Grasshopper Mowers
- Type: Private
- Industry: Turf Maintenance Equipment
- Founded: 1969
- Headquarters: Moundridge, Kansas 38°11′33″N 97°31′05″W﻿ / ﻿38.192462°N 97.518157°W
- Products: Commercial & Residential Zero-Turn Mowers, Snow Removal Equipment, Grounds Care Equipment
- Number of employees: 300
- Website: grasshoppermower.com

= The Grasshopper Company =

American manufacturer of lawn mowers

Grasshopper Mowers is a turf equipment brand headquartered in Moundridge, Kansas, United States. The company manufactures commercial & residential mowers, snow removal equipment, and ground care equipment under parent company Moridge Manufacturing.

== History ==
Moridge Manufacturing was founded in 1958 by Elbert and Marvel Guyer. Grasshopper has been a family-owned brand manufactured by Moridge Manufacturing, Inc. since 1969 and has expanded to include a 350,000-square-foot (33,000 m^{2}) manufacturing facility in Moundridge. The company developed their products to serve the needs of government entities, lawn care professionals and land owners.

Grasshopper was the first manufacturer to offer dual swing-out levers for their zero-turn mowers (1973) and the first to offer a diesel-powered zero-turn mower (1983).

Grasshopper introduced the PowerFold Electric Deck Lift in 2004, to allow the operator to easily lift and rotate the mowing deck nearly 90 degrees for maintenance and storage access.

== Products ==
Grasshopper offers a range of commercial-grade turf equipment. Their product line includes zero-turn FrontMount mowers and compatible implements to use the power unit year-round. Some customers report reliable equipment with reliable performance, ease of operation, and comfort. The modular design allows for customization with various cutting decks, mulching, and bagging options.
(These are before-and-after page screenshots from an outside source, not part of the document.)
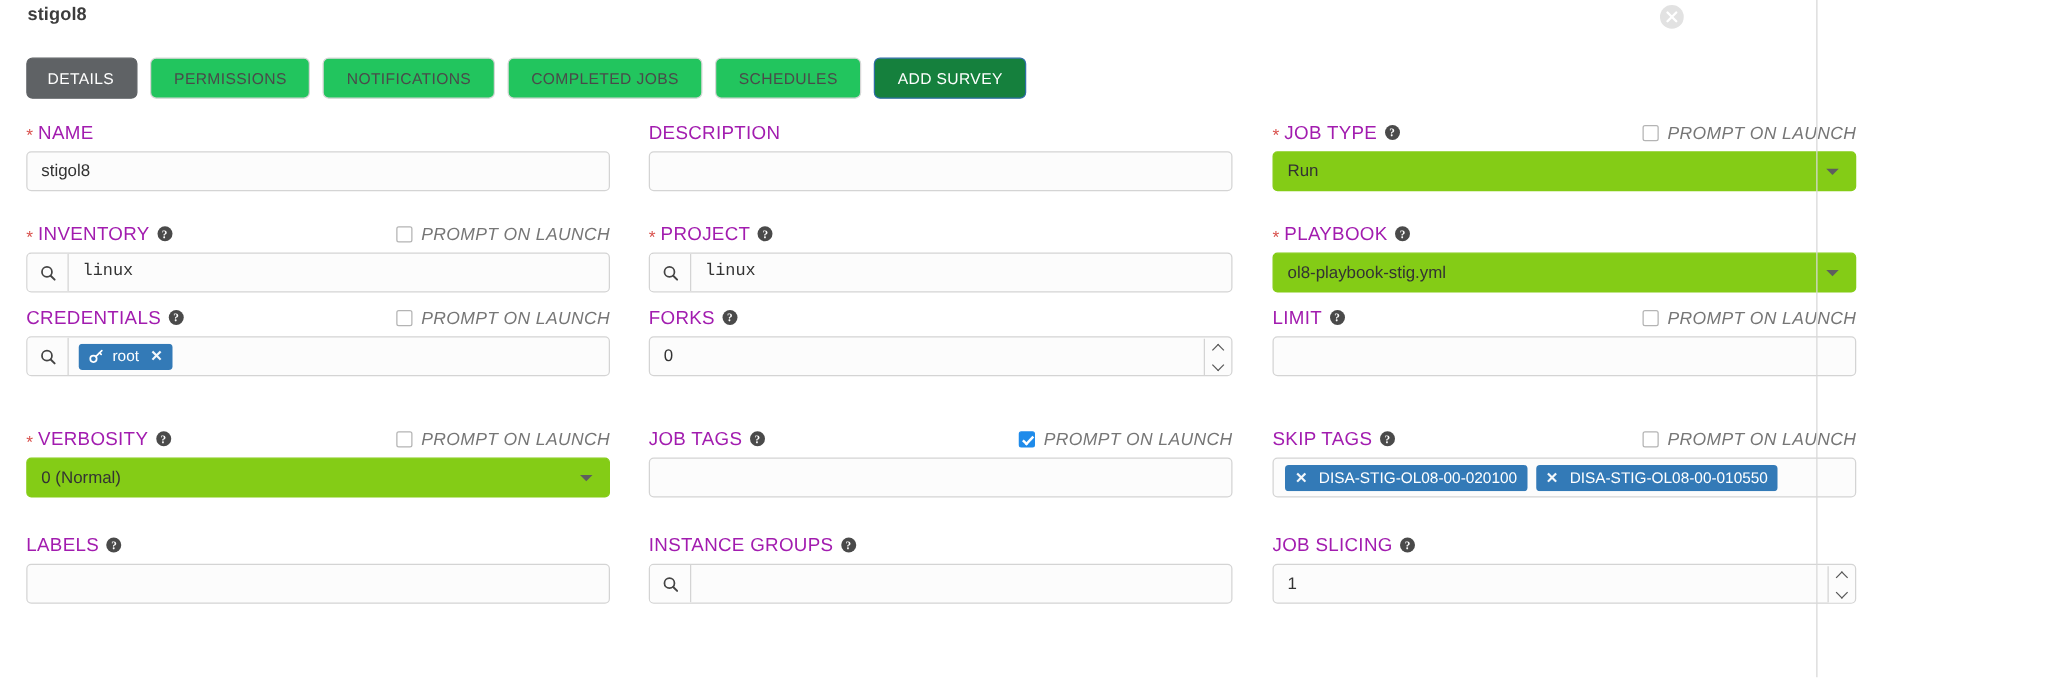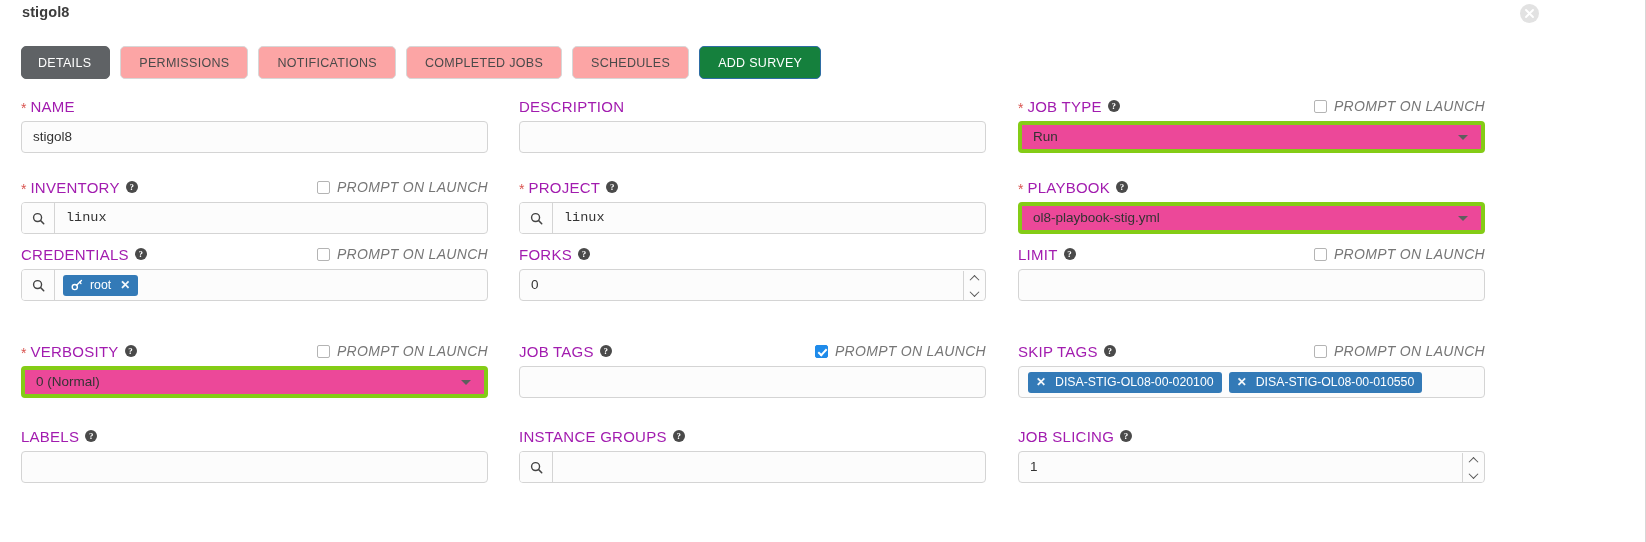--- a/index.html
+++ b/index.html
@@ -12,7 +12,7 @@
   }
   .page {
     position: relative;
-    width: 1646px; height: 542px;
+    width: 1454px; height: 542px;
     background: #fff;
   }
   

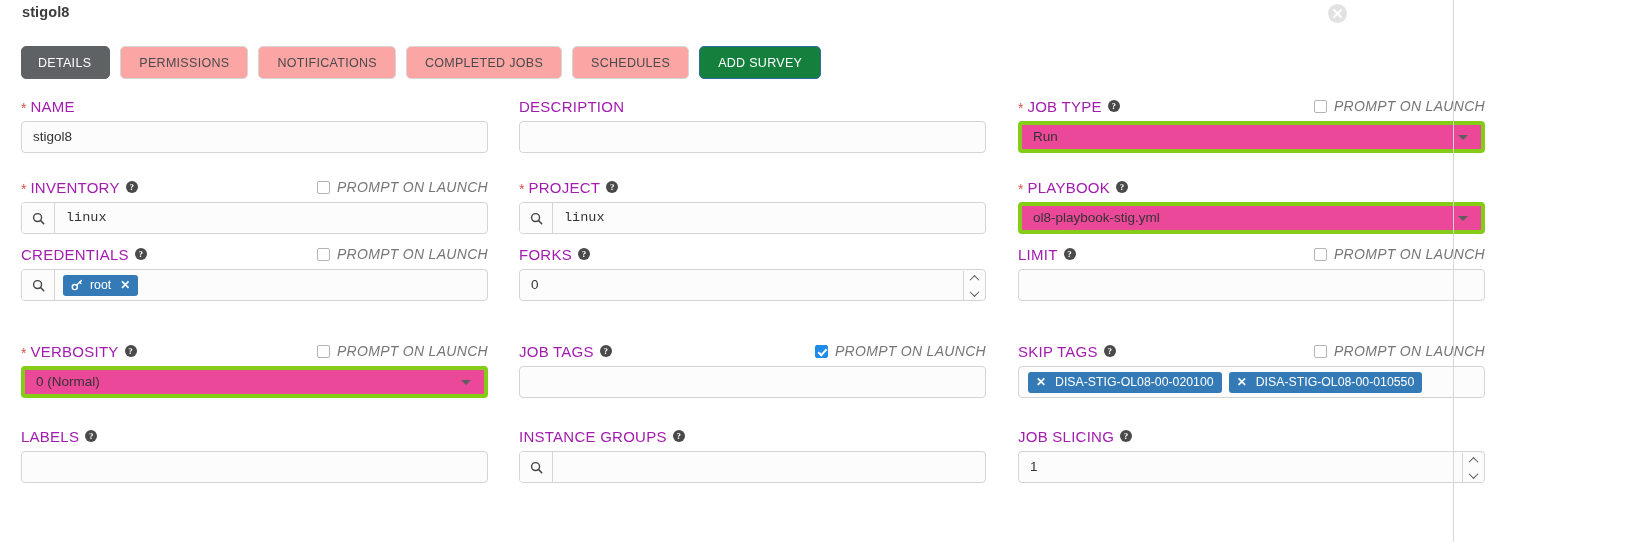--- a/index.html
+++ b/index.html
@@ -60,7 +60,7 @@
     border-radius: 5px;
     font-size: 12.5px;
     letter-spacing: .3px;
-    background: #fca5a5;
+    background: #22c55e;
     border: 1px solid #d7d7d7;
     color: #4a4a4a;
     cursor: pointer;

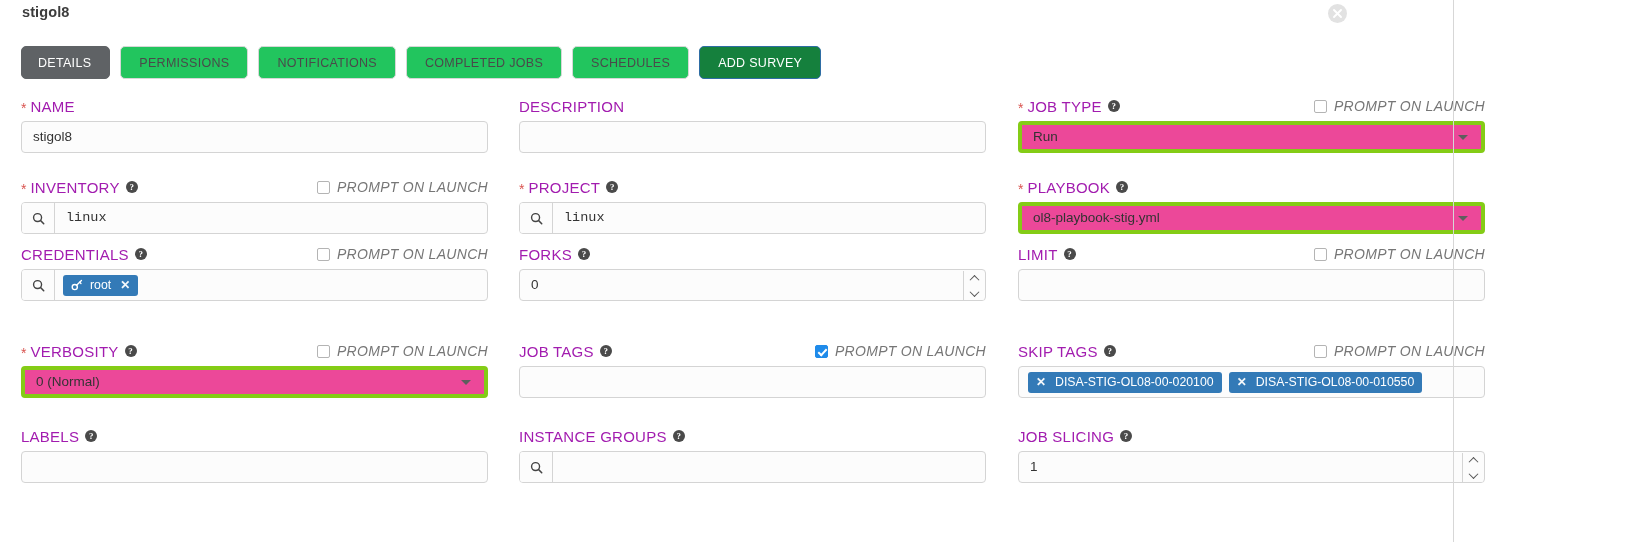--- a/index.html
+++ b/index.html
@@ -215,11 +215,11 @@
   .sel {
     position: relative;
     height: 32px;
-    border: 4px solid #84cc16;
+    border: 1px solid #84cc16;
     border-radius: 4px;
-    background: #ec4899;
-    display: flex;
-    align-items: center;
+    background: #84cc16;
+    display: flex;
+    align-items: flex-start;
     cursor: pointer;
   }
   .sel .val {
Used by professionals, homeowners and government institutions Grasshopper provides solutions for maintaining lawns with minimal effort and maximum results.

== Awards & Recognition ==
Grasshopper was presented with a 2012 Pollution Prevention (P2) award from the Kansas Department of Health and Environment in August 2012. The company was selected for its investments in new laser cutting technology, software and parts scanning equipment that reduced consumption of raw steel at its manufacturing facility in Moundridge.

Grasshopper was hosted at the White House on July 17, 2017 by President Trump and Vice President Pence to promote American manufacturing during Made In America Product Showcase.

The North American Equipment Dealer's Association awarded Grasshopper the Dealer's Choice Aware for Outdoor Power Equipment Manufacturers. The Dealer's Choice Award is given to the top-rated manufacturer in each of NAEDA's four manufacturer categories. Grasshopper scored highest among all other Outdoor Power Equipment (OPE) manufacturers in 7 of 12 categories and finished in the top 3 in the other 5 categories. This was the company's fourth top Dealer's Choice aware in the last 10 years.

In late 2024, the OutStander SO26 Stand-On was honored in the Exterior Buildings and Grounds category by readers of Facility Maintenance Decisions and Facility Cleaning Decisions magazines. Readers determined products that contribute to the efficient and profitable operations, maintenance and cleaning of institutional and commercial buildings in the United States.